[MATERIAL PROVIDED Boundary: Start]

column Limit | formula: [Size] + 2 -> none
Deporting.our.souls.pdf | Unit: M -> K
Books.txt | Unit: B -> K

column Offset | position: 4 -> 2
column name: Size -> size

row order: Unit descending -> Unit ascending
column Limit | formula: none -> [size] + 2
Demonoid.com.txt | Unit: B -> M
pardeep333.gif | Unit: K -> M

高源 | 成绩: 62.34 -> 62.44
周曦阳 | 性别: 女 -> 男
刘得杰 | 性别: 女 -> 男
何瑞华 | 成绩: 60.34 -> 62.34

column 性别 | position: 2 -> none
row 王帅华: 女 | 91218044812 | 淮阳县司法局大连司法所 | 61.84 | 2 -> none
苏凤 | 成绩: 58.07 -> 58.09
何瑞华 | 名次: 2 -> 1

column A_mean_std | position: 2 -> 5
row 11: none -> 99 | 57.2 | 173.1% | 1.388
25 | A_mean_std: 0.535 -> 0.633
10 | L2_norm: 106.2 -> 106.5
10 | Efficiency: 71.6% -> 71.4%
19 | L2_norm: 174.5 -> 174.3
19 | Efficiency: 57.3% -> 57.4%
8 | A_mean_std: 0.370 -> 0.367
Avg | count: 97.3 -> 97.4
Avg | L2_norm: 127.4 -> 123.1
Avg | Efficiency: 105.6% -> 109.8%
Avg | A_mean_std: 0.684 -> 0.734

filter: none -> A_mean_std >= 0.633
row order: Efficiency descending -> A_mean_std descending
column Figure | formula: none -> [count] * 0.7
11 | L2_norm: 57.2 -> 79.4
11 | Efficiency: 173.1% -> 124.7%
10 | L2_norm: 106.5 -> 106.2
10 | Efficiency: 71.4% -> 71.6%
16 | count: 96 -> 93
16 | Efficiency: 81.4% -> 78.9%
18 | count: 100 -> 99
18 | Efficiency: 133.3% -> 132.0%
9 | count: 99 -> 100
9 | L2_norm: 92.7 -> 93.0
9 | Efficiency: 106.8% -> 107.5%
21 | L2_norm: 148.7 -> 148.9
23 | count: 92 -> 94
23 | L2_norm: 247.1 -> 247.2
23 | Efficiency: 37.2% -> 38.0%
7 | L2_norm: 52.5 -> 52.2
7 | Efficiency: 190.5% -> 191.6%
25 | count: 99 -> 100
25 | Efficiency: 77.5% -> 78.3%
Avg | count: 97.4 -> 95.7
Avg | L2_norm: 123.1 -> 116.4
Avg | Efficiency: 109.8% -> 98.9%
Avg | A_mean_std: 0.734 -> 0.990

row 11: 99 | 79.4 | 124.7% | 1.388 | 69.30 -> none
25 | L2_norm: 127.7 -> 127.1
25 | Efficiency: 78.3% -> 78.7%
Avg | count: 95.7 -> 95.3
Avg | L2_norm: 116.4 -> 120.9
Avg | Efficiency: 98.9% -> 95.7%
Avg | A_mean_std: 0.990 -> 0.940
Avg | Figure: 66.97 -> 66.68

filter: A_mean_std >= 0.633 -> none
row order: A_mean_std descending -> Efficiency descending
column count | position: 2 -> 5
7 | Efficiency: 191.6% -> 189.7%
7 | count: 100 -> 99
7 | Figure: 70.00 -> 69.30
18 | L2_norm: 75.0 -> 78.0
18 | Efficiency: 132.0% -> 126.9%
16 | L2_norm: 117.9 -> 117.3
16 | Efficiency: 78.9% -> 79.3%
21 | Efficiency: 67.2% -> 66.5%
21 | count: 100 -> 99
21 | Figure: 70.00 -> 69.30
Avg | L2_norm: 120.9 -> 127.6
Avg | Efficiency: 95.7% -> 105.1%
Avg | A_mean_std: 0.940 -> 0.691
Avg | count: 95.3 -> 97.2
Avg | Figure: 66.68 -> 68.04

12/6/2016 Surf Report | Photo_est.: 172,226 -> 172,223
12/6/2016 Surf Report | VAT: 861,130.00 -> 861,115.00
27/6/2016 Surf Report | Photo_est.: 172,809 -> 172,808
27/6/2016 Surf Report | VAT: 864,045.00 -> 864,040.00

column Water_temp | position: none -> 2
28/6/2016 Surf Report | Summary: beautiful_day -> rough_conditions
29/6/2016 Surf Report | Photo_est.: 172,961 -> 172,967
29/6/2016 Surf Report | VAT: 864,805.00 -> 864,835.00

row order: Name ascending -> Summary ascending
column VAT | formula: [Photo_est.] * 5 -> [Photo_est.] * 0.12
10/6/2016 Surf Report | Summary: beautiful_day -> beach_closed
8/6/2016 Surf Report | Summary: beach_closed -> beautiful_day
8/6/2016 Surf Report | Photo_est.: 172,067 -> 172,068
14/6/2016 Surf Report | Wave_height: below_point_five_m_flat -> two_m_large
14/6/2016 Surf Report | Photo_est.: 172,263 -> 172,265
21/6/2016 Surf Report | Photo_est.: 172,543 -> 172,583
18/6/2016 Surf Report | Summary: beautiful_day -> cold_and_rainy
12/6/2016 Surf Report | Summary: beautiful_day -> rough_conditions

[MATERIAL PROVIDED Boundary: End]

Begin with the line containing "Avg | L2_norm: 120.9 -> 127.6" and repeat each line exactly until the records above end.

Avg | L2_norm: 120.9 -> 127.6
Avg | Efficiency: 95.7% -> 105.1%
Avg | A_mean_std: 0.940 -> 0.691
Avg | count: 95.3 -> 97.2
Avg | Figure: 66.68 -> 68.04

12/6/2016 Surf Report | Photo_est.: 172,226 -> 172,223
12/6/2016 Surf Report | VAT: 861,130.00 -> 861,115.00
27/6/2016 Surf Report | Photo_est.: 172,809 -> 172,808
27/6/2016 Surf Report | VAT: 864,045.00 -> 864,040.00

column Water_temp | position: none -> 2
28/6/2016 Surf Report | Summary: beautiful_day -> rough_conditions
29/6/2016 Surf Report | Photo_est.: 172,961 -> 172,967
29/6/2016 Surf Report | VAT: 864,805.00 -> 864,835.00

row order: Name ascending -> Summary ascending
column VAT | formula: [Photo_est.] * 5 -> [Photo_est.] * 0.12
10/6/2016 Surf Report | Summary: beautiful_day -> beach_closed
8/6/2016 Surf Report | Summary: beach_closed -> beautiful_day
8/6/2016 Surf Report | Photo_est.: 172,067 -> 172,068
14/6/2016 Surf Report | Wave_height: below_point_five_m_flat -> two_m_large
14/6/2016 Surf Report | Photo_est.: 172,263 -> 172,265
21/6/2016 Surf Report | Photo_est.: 172,543 -> 172,583
18/6/2016 Surf Report | Summary: beautiful_day -> cold_and_rainy
12/6/2016 Surf Report | Summary: beautiful_day -> rough_conditions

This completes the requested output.